[Version comparison data]
↓

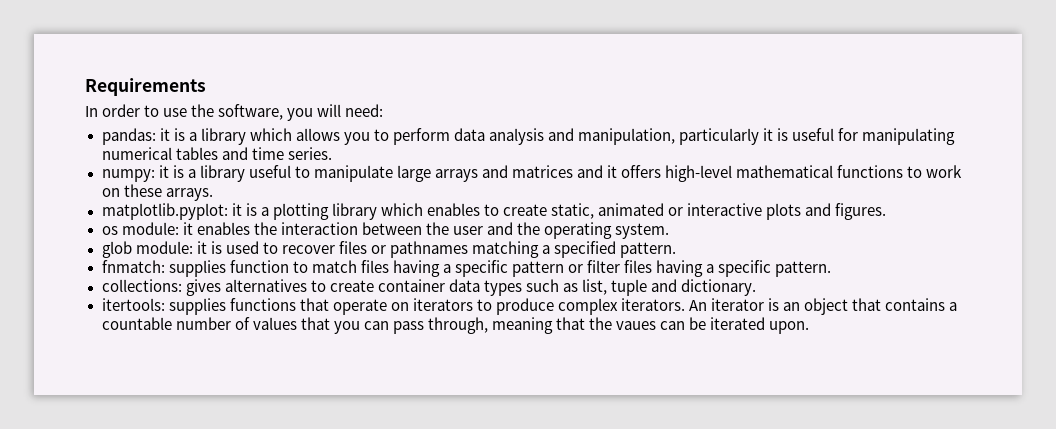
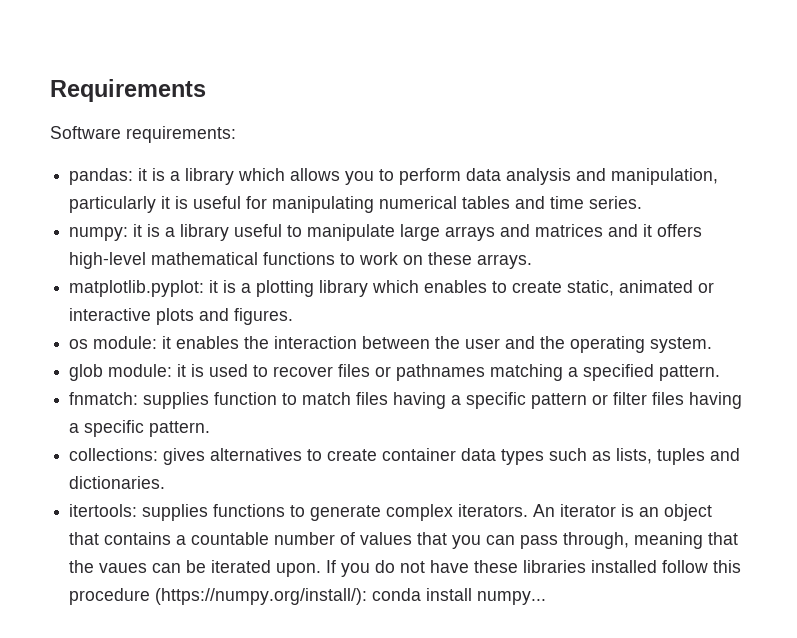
[85,104,384,121] In order to use the software, you will need: -> [50,126,236,143] Software requirements:
[582,279,757,296] list, tuple and dictionary. -> [616,448,741,465] [69,476,166,489] lists, tuples and dictionaries.
[299,298,554,315] that operate on iterators to produce -> [290,505,382,521] to generate
(810, 327) none -> [326,560,742,577] [69,588,547,605] If you do not have these libraries installed follow this procedure (https://numpy.org/install/): conda install numpy...

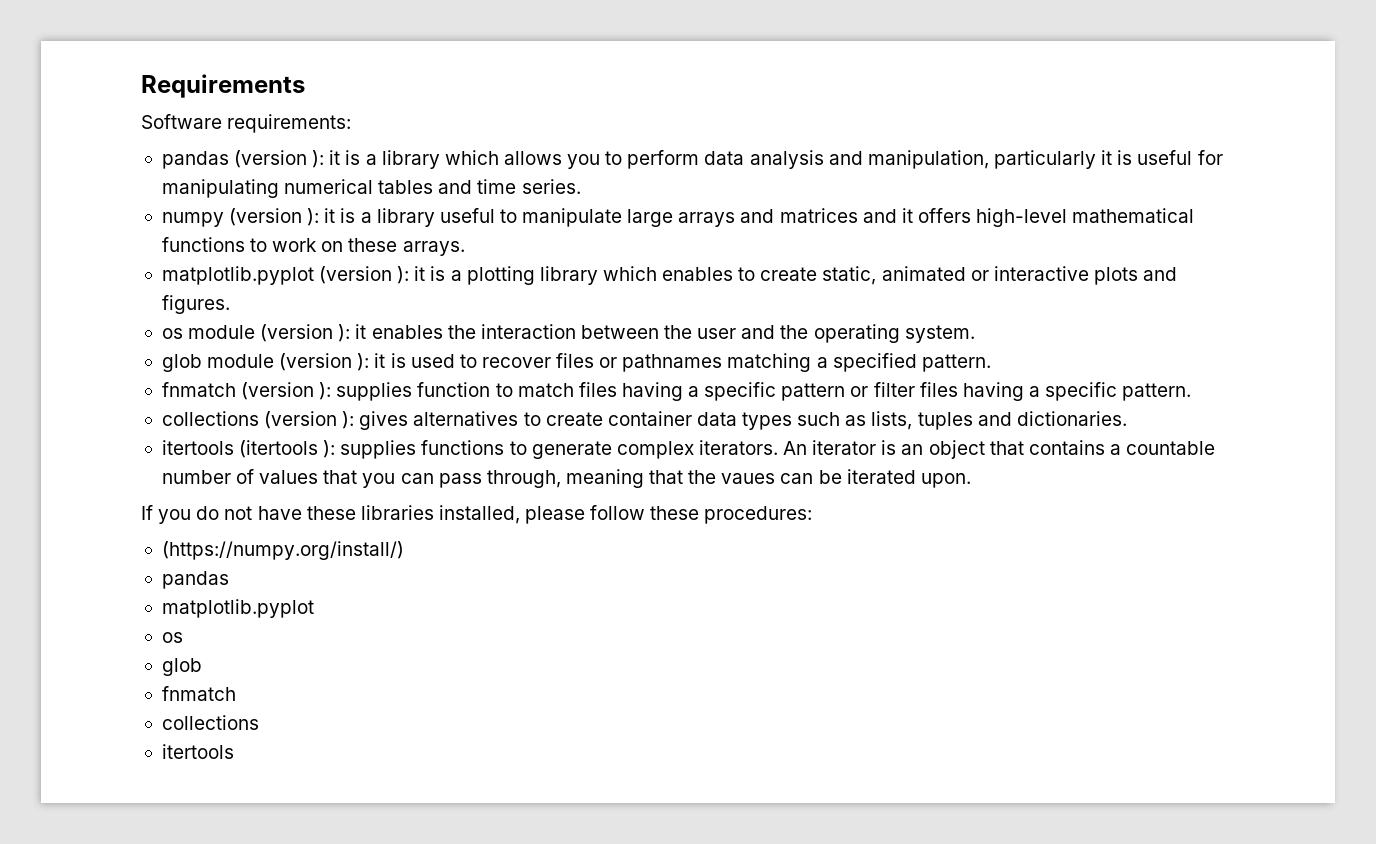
[69,168,134,185] pandas: -> [161,150,325,169] pandas (version ):
[69,227,129,241] numpy: -> [161,208,320,227] numpy (version ):
[69,280,205,297] matplotlib.pyplot: -> [161,266,410,285] matplotlib.pyplot (version ):
[93,336,158,349] module: -> [188,324,351,342] module (version ):
[108,364,173,377] module: -> [207,353,370,371] module (version ):
[69,392,139,405] fnmatch: -> [161,382,332,400] fnmatch (version ):
[69,448,159,461] collections: -> [161,411,355,429] collections (version ):
[69,504,138,517] itertools: -> [161,440,336,458] itertools (itertools ):
(322, 570) none -> (971, 480) //
[591,560,742,573] [69,588,547,605] installed follow this procedure (https://numpy.org/install/): conda install numpy... -> [438,505,813,524] [161,541,404,560] [161,571,229,589] [161,599,314,618] [161,632,183,643] [161,658,202,676] [161,686,236,701] [161,715,259,730] [161,744,234,759] installed, please follow these procedures: // (https://numpy.org/install/) // pandas // matplotlib.pyplot // os // glob // fnmatch // collections // itertools

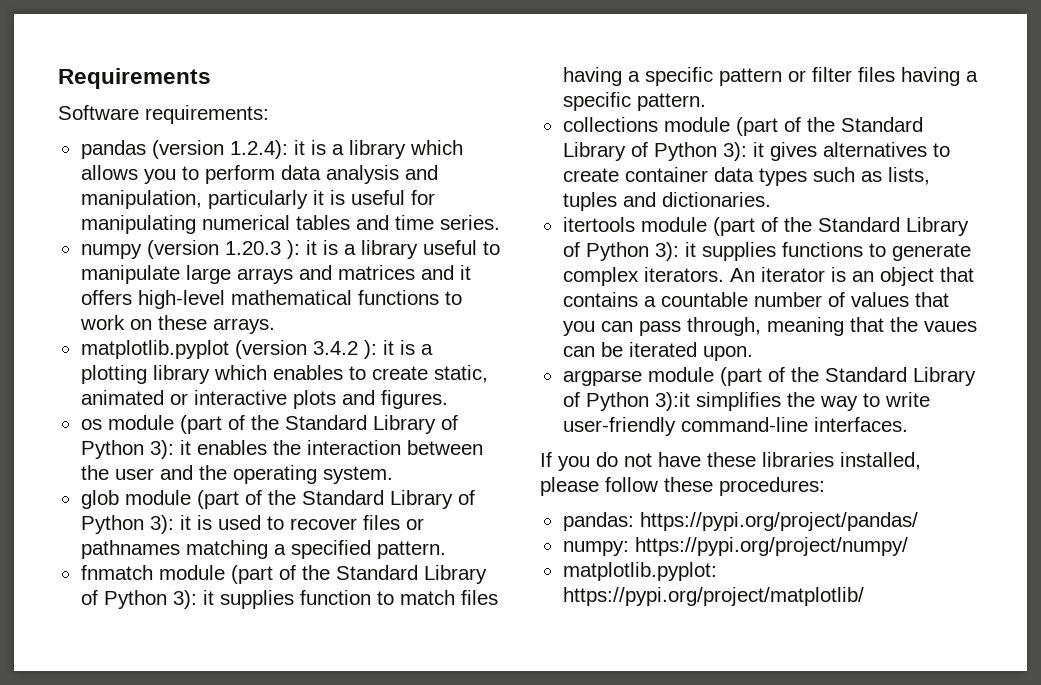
[312,150,325,168] ): -> [229,140,288,159] 1.2.4):
(303, 217) none -> [224,241,281,255] 1.20.3
(393, 275) none -> [312,341,358,355] 3.4.2
[260,324,351,342] (version ): -> [179,415,458,434] [80,440,174,459] (part of the Standard Library of Python 3):
[279,353,370,371] (version ): -> [196,490,475,509] [80,515,174,534] (part of the Standard Library of Python 3):
[241,382,332,400] (version ): -> [158,565,487,584] [80,590,214,609] module (part of the Standard Library of Python 3): it
[264,411,355,429] (version ): -> [663,117,923,136] [562,142,764,161] module (part of the Standard Library of Python 3): it
[239,440,336,458] (itertools ): -> [640,217,969,236] [562,242,696,261] module (part of the Standard Library of Python 3): it
(971, 480) none -> [562,367,976,386] [562,392,930,411] [562,417,908,436] // argparse module (part of the Standard Library of Python 3):it simplifies the way to write user-friendly command-line interfaces.
[161,541,404,560] [161,571,229,589] [161,599,314,618] [161,632,183,643] [161,658,202,676] [161,686,236,701] [161,715,259,730] [161,744,234,759] (https://numpy.org/install/) // pandas // matplotlib.pyplot // os // glob // fnmatch // collections // itertools -> [562,512,918,531] [562,537,908,556] [562,562,717,581] [562,587,864,606] pandas: https://pypi.org/project/pandas/ // numpy: https://pypi.org/project/numpy/ // matplotlib.pyplot: https://pypi.org/project/matplotlib/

↑

▸ **Problem description**: Please copy exactly, and only, the lines from the line containing "(971, 480) none" through the last line of the records, with both ends included.

▸ **Task solution**:
(971, 480) none -> [562,367,976,386] [562,392,930,411] [562,417,908,436] // argparse module (part of the Standard Library of Python 3):it simplifies the way to write user-friendly command-line interfaces.
[161,541,404,560] [161,571,229,589] [161,599,314,618] [161,632,183,643] [161,658,202,676] [161,686,236,701] [161,715,259,730] [161,744,234,759] (https://numpy.org/install/) // pandas // matplotlib.pyplot // os // glob // fnmatch // collections // itertools -> [562,512,918,531] [562,537,908,556] [562,562,717,581] [562,587,864,606] pandas: https://pypi.org/project/pandas/ // numpy: https://pypi.org/project/numpy/ // matplotlib.pyplot: https://pypi.org/project/matplotlib/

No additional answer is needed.